[Before-and-after change data]
================

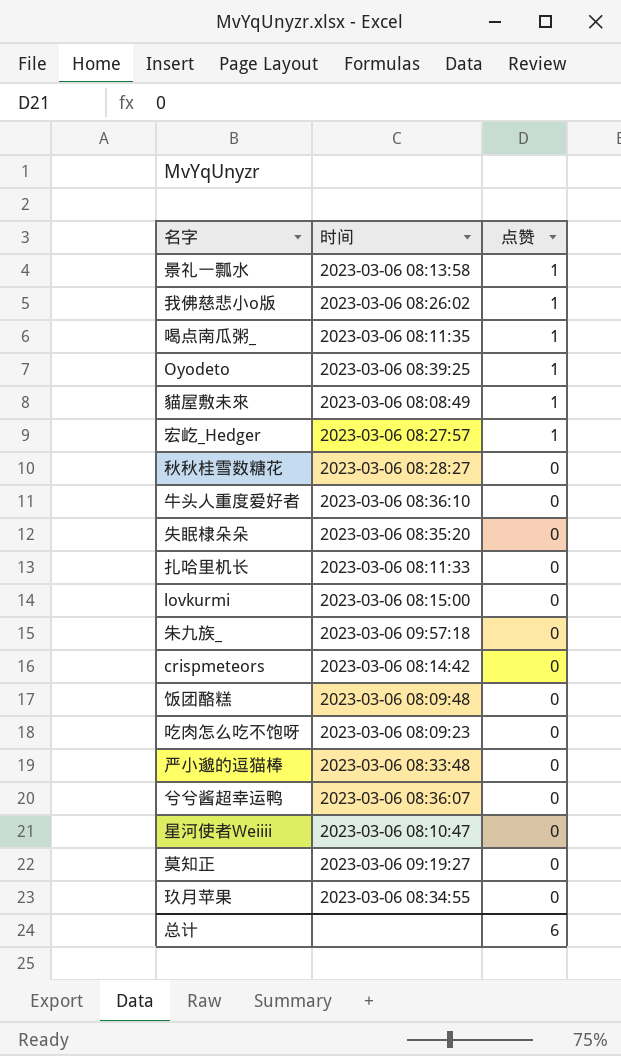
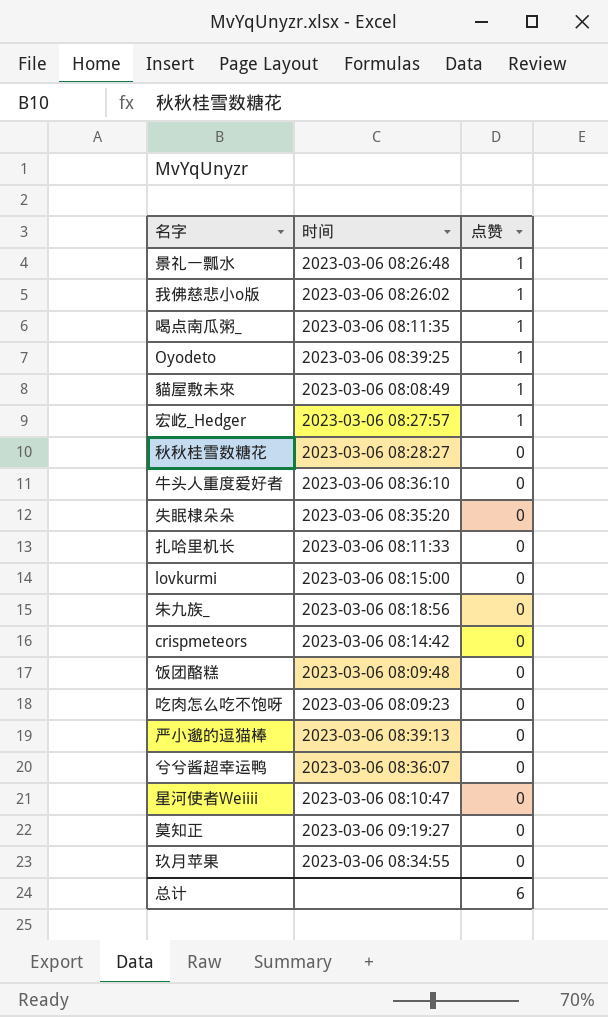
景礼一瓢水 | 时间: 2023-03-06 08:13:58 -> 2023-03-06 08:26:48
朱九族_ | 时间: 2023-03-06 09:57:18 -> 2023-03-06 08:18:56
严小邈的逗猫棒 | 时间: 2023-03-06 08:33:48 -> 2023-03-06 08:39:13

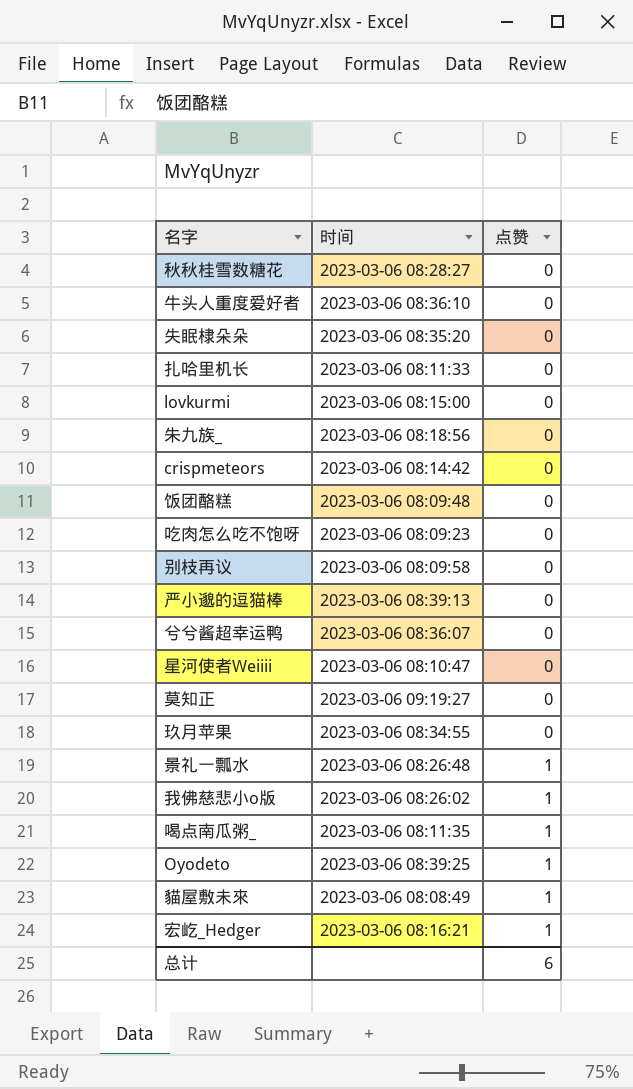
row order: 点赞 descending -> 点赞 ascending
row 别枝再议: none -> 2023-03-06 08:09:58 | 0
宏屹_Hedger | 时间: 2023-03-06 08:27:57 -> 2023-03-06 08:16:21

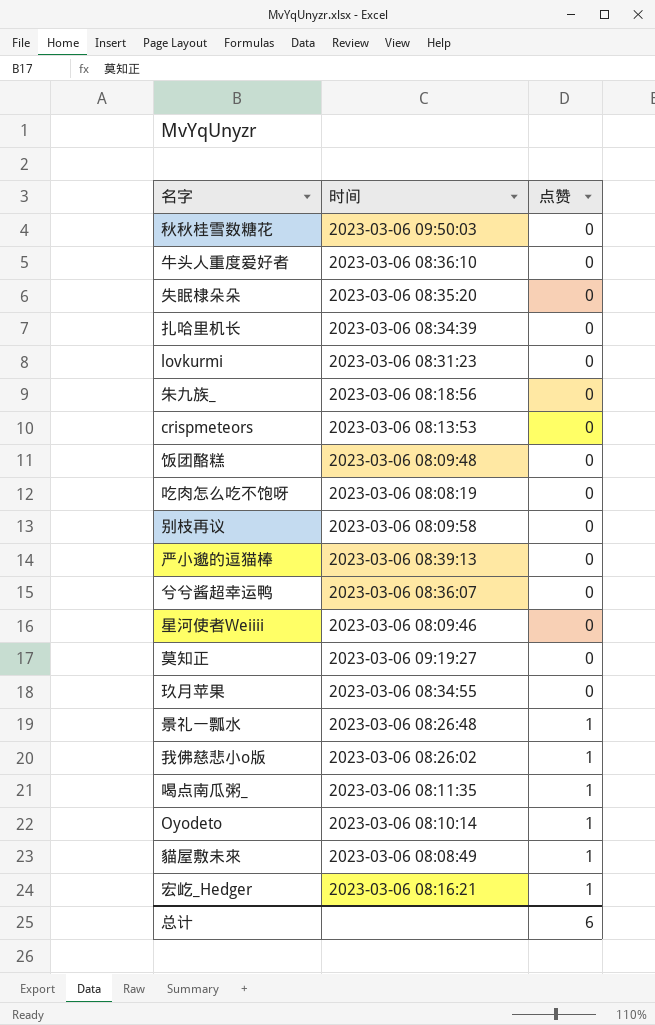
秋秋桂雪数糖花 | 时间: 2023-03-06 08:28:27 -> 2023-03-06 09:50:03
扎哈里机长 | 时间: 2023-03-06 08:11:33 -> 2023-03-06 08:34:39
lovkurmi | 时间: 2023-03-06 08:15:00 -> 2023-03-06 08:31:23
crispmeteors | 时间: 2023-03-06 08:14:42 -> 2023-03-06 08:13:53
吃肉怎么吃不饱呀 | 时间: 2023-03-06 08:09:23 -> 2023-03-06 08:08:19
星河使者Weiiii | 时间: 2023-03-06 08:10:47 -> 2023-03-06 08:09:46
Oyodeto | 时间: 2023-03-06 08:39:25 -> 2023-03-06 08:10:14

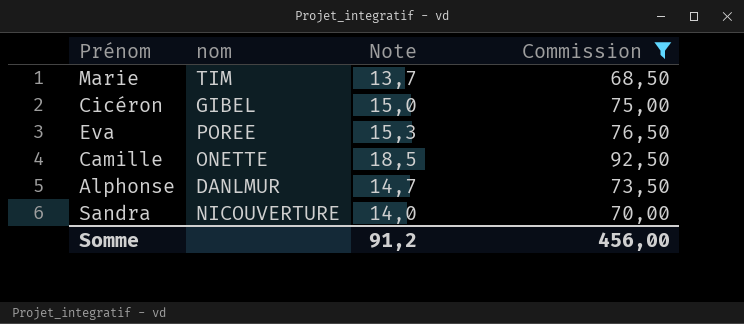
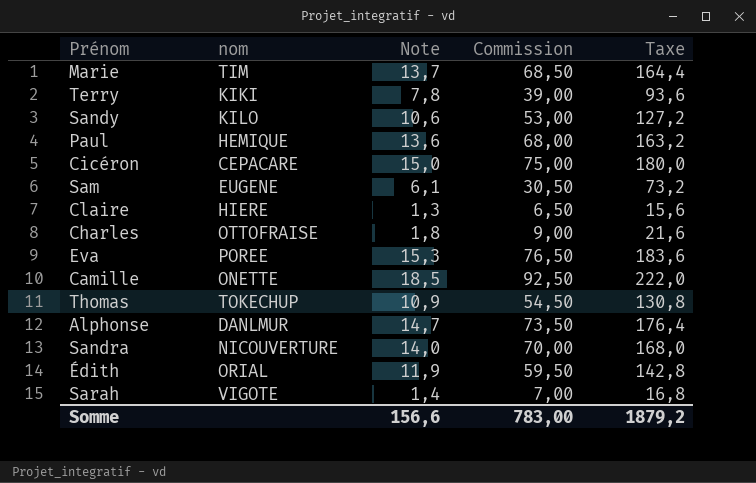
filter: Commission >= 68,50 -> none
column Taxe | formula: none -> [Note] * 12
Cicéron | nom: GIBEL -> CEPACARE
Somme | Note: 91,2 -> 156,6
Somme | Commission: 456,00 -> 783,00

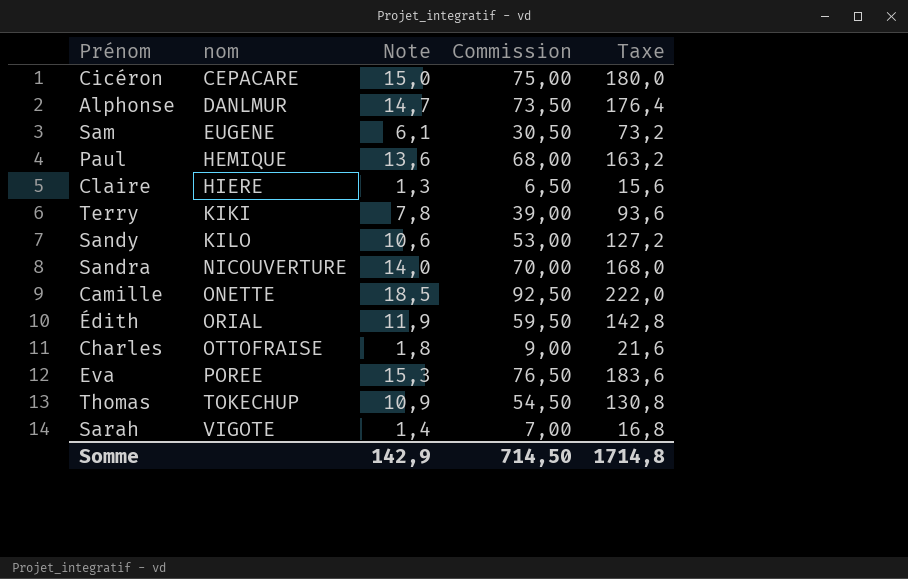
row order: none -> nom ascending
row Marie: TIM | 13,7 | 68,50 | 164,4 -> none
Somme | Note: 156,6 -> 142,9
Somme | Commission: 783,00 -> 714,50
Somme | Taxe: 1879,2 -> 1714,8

================

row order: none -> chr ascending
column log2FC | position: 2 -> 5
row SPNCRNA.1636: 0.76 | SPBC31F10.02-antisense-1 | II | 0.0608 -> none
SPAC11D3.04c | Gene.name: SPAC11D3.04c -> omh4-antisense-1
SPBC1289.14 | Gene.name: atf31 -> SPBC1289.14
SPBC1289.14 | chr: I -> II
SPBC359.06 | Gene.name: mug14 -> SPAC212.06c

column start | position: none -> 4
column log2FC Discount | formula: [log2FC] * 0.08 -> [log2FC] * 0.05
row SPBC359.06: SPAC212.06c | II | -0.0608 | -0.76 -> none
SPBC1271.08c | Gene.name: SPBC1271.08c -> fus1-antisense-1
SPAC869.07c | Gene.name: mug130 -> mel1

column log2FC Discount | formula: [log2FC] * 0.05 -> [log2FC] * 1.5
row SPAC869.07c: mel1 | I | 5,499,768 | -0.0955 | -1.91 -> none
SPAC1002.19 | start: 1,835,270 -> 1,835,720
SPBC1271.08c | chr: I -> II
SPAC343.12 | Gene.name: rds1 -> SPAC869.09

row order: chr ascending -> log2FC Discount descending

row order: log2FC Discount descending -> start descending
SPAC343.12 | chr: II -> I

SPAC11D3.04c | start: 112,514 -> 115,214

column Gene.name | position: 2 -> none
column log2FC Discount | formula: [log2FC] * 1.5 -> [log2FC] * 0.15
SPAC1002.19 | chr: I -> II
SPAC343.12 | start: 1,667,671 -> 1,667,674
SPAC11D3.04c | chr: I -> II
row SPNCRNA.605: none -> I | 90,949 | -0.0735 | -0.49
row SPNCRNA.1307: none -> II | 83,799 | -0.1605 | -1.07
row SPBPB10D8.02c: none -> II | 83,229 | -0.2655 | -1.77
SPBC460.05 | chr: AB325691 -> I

================

■ Activity ■
For the string "Discount", show each line of the entries above where it occurs.

■ Answer to the problem ■
column log2FC Discount | formula: [log2FC] * 0.08 -> [log2FC] * 0.05
column log2FC Discount | formula: [log2FC] * 0.05 -> [log2FC] * 1.5
row order: chr ascending -> log2FC Discount descending
row order: log2FC Discount descending -> start descending
column log2FC Discount | formula: [log2FC] * 1.5 -> [log2FC] * 0.15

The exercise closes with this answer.